Some issues on the table: (1) Was Obama lying when he said recently that he wasn’t aware of the nature of Pastor Wright’s comments and/or was he lying earlier in characterizing his relationship with Wright as “deep”? Could the relationship be both deep and unwitting? (2) Would perceptions that Obama is lying in either case— in the matter of the true beliefs of his pastor— significantly affect perceptions among Americans of Obama’s character and his fitness to be president? (3) Are there a significant number of voters disposed to vote for Obama who have now taken enough offense at Pastor Wright’s comments and Obama’s reaction to them to not vote for Obama in the general election… to either not vote or to vote for McCain instead? (4) Does Obama’s relationship to Pastor Wright and Wright’s church, Trinity United, significantly undercut the legitimacy of Obama’s appeals to a post-racial America? (5) Are Pastor Wright’s comments racist and, if so, should they be subject to the same scorn by Obama supporters as have been the witless comments made and repeated by the Clinton campaign’s Geraldine Ferraro?
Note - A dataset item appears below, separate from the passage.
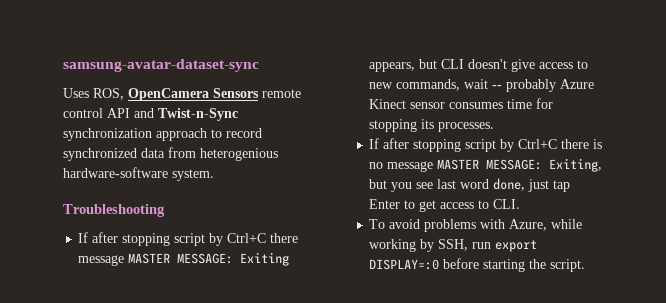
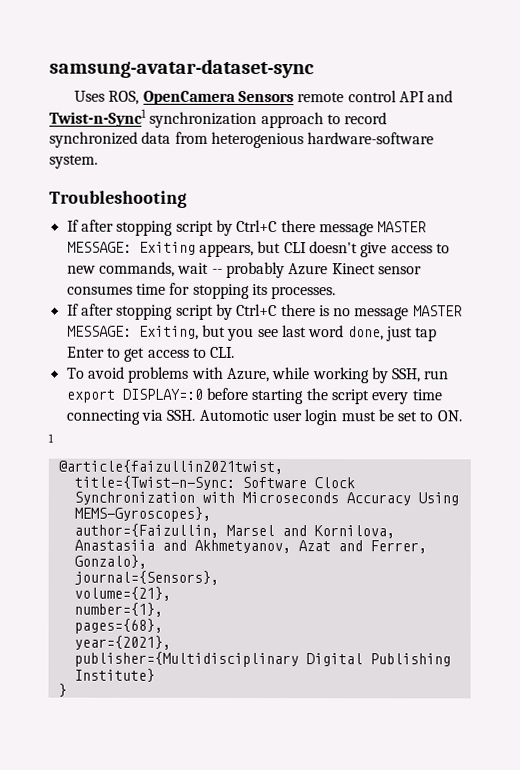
[158,108,238,121] Twist-n-Sync -> [49,108,147,127] Twist-n-Sync1
[550,259,586,272] script. -> [330,389,442,405] [65,409,462,426] [48,433,54,443] [57,459,283,475] [73,475,355,490] [73,491,459,506] [73,506,211,522] [73,523,395,539] [73,539,427,554] [73,554,147,569] [73,570,219,585] [73,586,171,601] [73,602,163,617] [73,618,163,634] [73,635,171,650] [73,651,451,668] [73,668,155,682] [57,683,67,697] script every time connecting via SSH. Automotic user login must be set to ON. // 1 // @article{faizullin2021twist, // title={Twist-n-Sync: Software Clock Synchronization with Microseconds Accuracy Using MEMS-Gyroscopes}, // author={Faizullin, Marsel and Kornilova, Anastasiia and Akhmetyanov, Azat and Ferrer, Gonzalo}, // journal={Sensors}, // volume={21}, // number={1}, // pages={68}, // year={2021}, // publisher={Multidisciplinary Digital Publishing Institute} // }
Obama’s answer to the Pastor Wright controversy was to provide background on how he came to know and respect Reverend Wright and gave assurances that he never heard the man make these kinds of inflammatory comments; never while Obama was “in the pews” of Trinity United Church nor in personal conversation… Already, of course, the nation’s journa-trashdigger-lists are poring through the church calendars and Obama’s travel schedule to see if Obama might have been in a pew and neither daydreaming nor dozing for some of the reverend’s riffs on “Amerikkka.” So far, neocon New York Times columnist and proven hack William Kristol used his perch at the Paper of Record to declare that, indeed, Obama was in attendance for one of the sermons. Kristol wrote a whole column based around this nugget of information-gotcha, only to be proven wrong and made to write a three-sentence retraction complete with typo (“camapaign”)— the retraction as tossed off as the column, because what else would it be? Pee-ew stanky.
A much more insightful and carefully researched analysis was delivered by Tracy Morgan on SNL...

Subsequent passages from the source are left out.